THW sichert 15 Millionen Euro für dringende Sanierung in Viersen
Das Technische Hilfswerk (THW) hat bis zu 15 Millionen Euro für die Sanierung seines Standorts in Viersen gesichert. Die Arbeiten sollen 2027 beginnen und stellen einen wichtigen Schritt bei der Modernisierung der veralteten Infrastruktur der Behörde dar. Die bereitgestellten Mittel sorgen dafür, dass die seit Langem überfälligen Aufwertungen nun planungssicher umgesetzt werden können.
Viele THW-Gebäude in ganz Deutschland sind über die Jahre in einen sanierungsbedürftigen Zustand geraten. Die veralteten Einrichtungen entsprechen nicht mehr den Anforderungen einer modernen Notfallbewältigung, weshalb bundesweit eine grundlegende Erneuerung ansteht. Im Rahmen des THW-Bauprogramms sollen 200 regionale Standorte durch standardisierte, zweckgebundene Neubauten ersetzt oder modernisiert werden.
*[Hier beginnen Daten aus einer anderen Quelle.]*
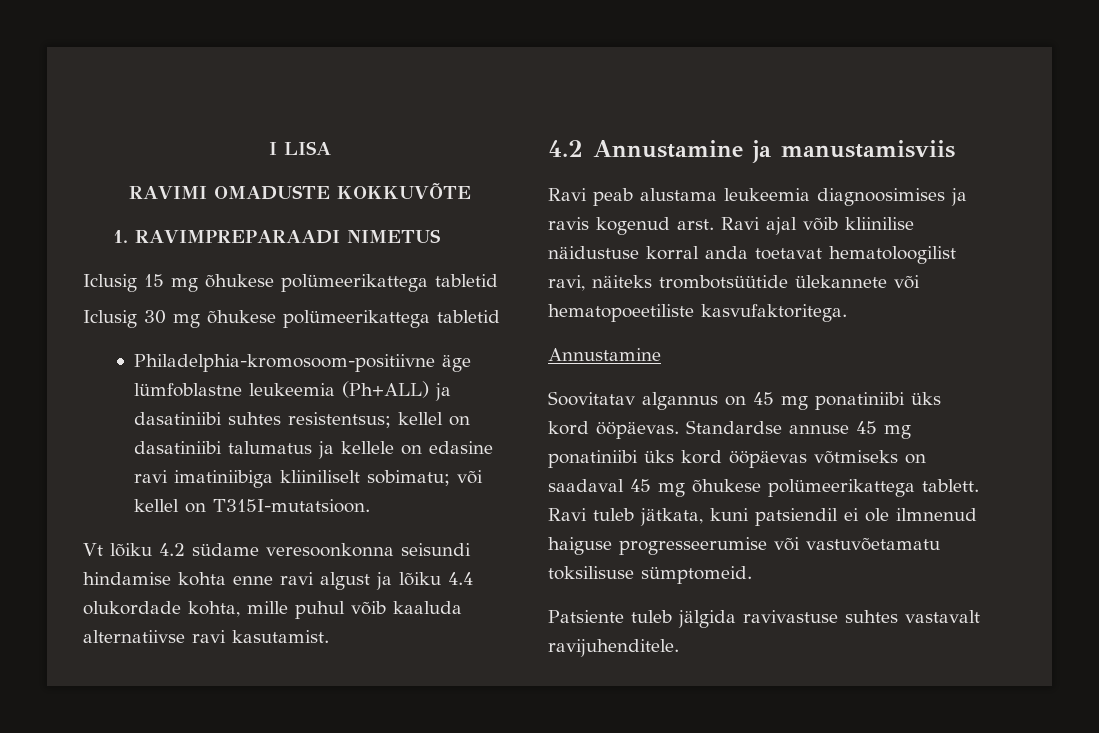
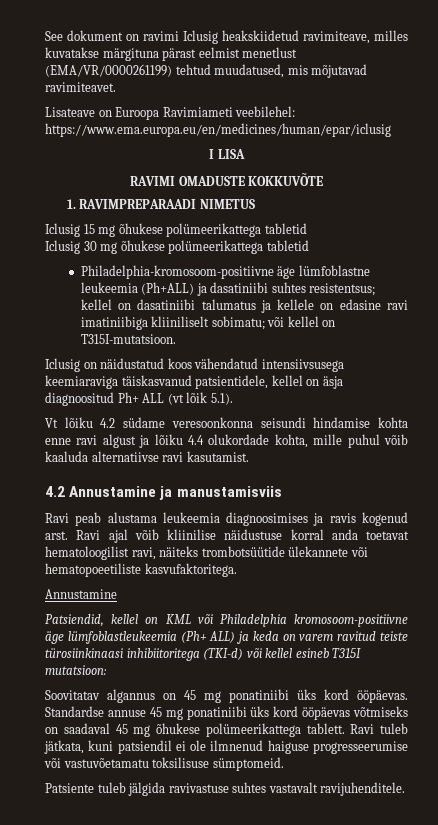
+ See dokument on ravimi Iclusig heakskiidetud ravimiteave, milles kuvatakse märgituna pärast eelmist menetlust (EMA/VR/0000261199) tehtud muudatused, mis mõjutavad ravimiteavet.
+ Lisateave on Euroopa Ravimiameti veebilehel: https://www.ema.europa.eu/en/medicines/human/epar/iclusig
+ Iclusig on näidustatud koos vähendatud intensiivsusega keemiaraviga täiskasvanud patsientidele, kellel on äsja diagnoositud Ph+ ALL (vt lõik 5.1).
+ Patsiendid, kellel on KML või Philadelphia kromosoom-positiivne äge lümfoblastleukeemia (Ph+ ALL) ja keda on varem ravitud teiste türosiinkinaasi inhibiitoritega (TKI-d) või kellel esineb T315I mutatsioon:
Die jüngsten Finanzierungsentscheidungen werden die Umsetzung des Programms beschleunigen. Ein einheitliches Baukonzept sorgt dabei für Effizienz und gleichbleibende Qualität an allen neuen Standorten. Zwar ist die genaue Zahl der bereits abgeschlossenen oder laufenden Projekte noch unklar, doch markiert die Sanierung in Viersen einen bedeutenden Meilenstein in der langfristigen Strategie der Behörde.
Die Bereitstellung von 15 Millionen Euro garantiert, dass Planung und Bau in Viersen ohne weitere Verzögerungen vorankommen. Nach Fertigstellung wird die modernisierte Einrichtung die Einsatzfähigkeit des THW deutlich verbessern. Das Projekt ist Teil einer umfassenden Initiative zur Modernisierung kritischer Infrastrukturen im gesamten Bundesgebiet.